◆ Directions
Transcribe all of the data exactly. Images stay out.

◆ Material supplied
.....

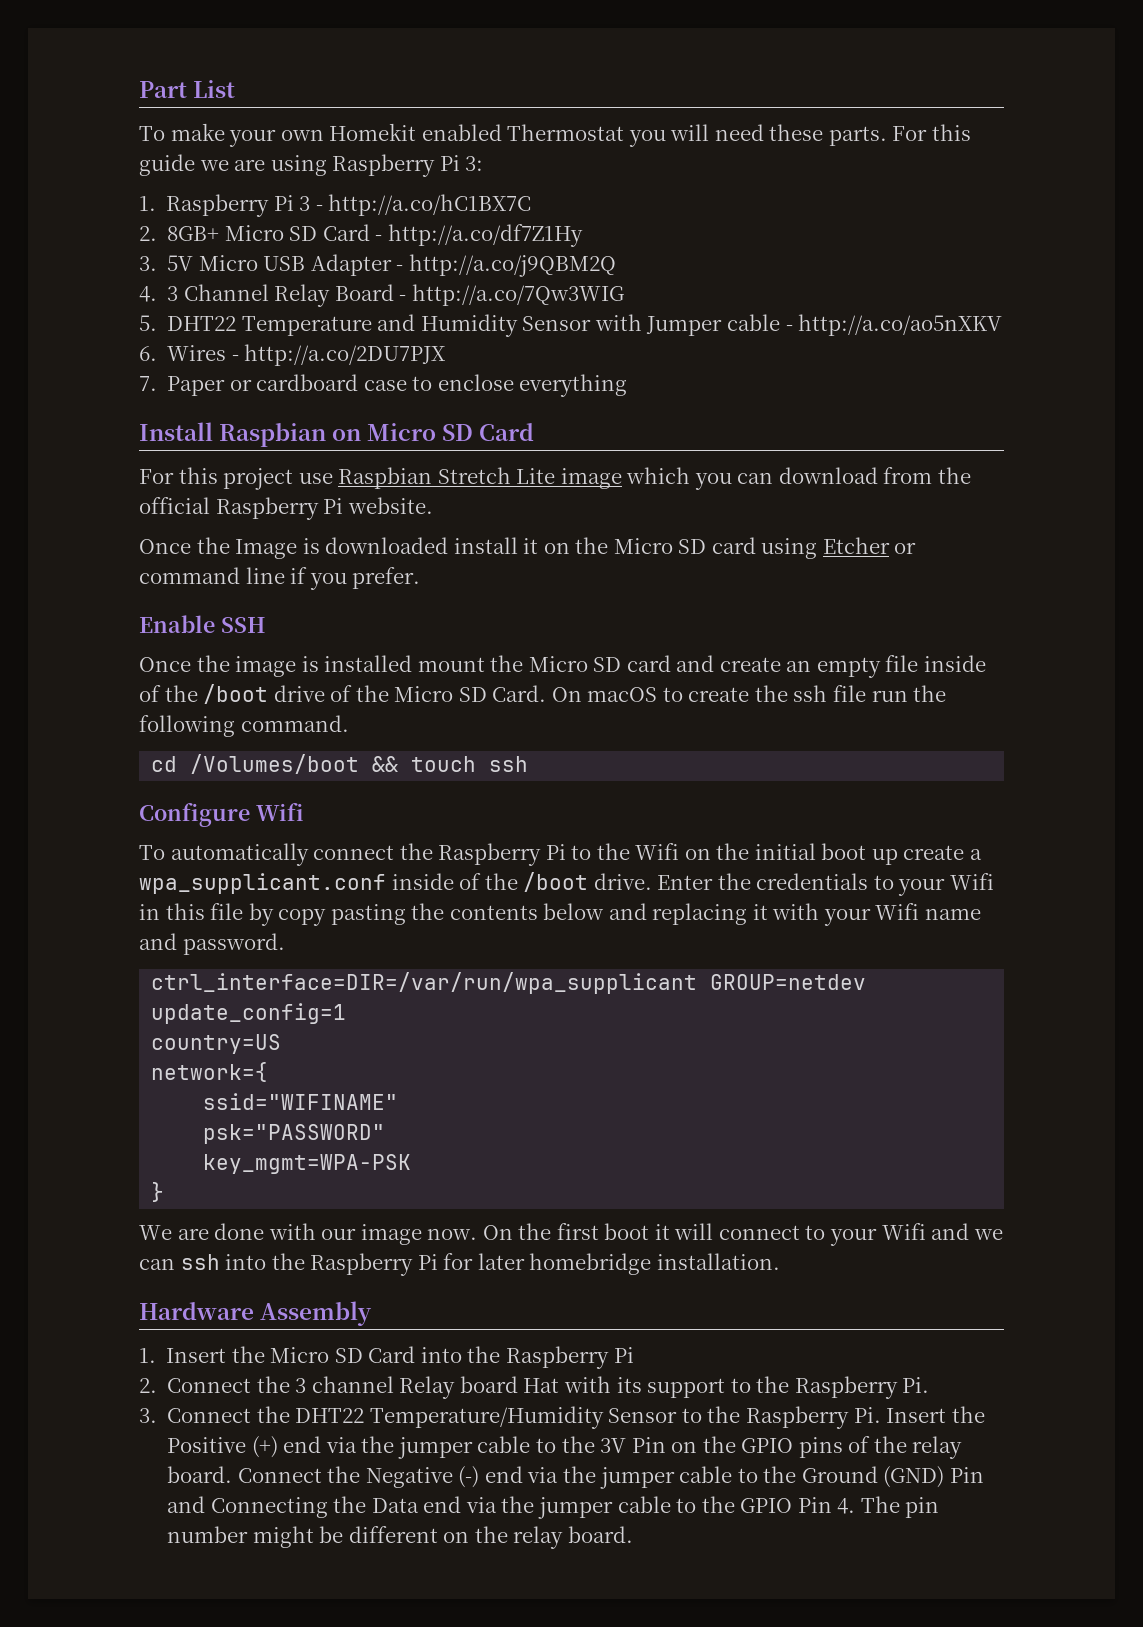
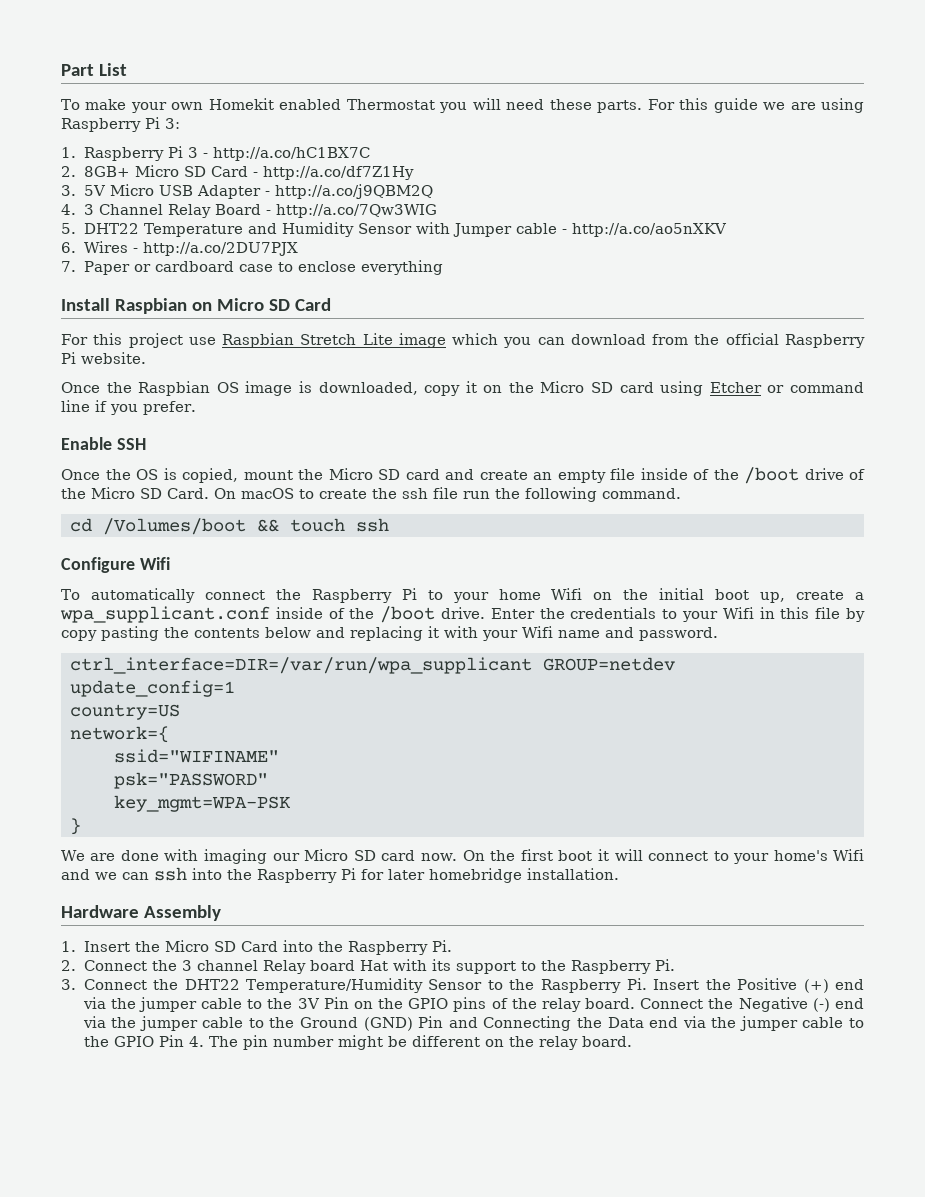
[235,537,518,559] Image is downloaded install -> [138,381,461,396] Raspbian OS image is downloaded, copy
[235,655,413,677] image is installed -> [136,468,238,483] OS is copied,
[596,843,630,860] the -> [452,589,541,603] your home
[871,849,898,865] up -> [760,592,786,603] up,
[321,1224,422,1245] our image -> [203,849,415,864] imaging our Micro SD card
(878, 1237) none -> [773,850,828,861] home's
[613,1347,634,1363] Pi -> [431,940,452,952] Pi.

.....

◆ Written solution
[235,537,518,559] Image is downloaded install -> [138,381,461,396] Raspbian OS image is downloaded, copy
[235,655,413,677] image is installed -> [136,468,238,483] OS is copied,
[596,843,630,860] the -> [452,589,541,603] your home
[871,849,898,865] up -> [760,592,786,603] up,
[321,1224,422,1245] our image -> [203,849,415,864] imaging our Micro SD card
(878, 1237) none -> [773,850,828,861] home's
[613,1347,634,1363] Pi -> [431,940,452,952] Pi.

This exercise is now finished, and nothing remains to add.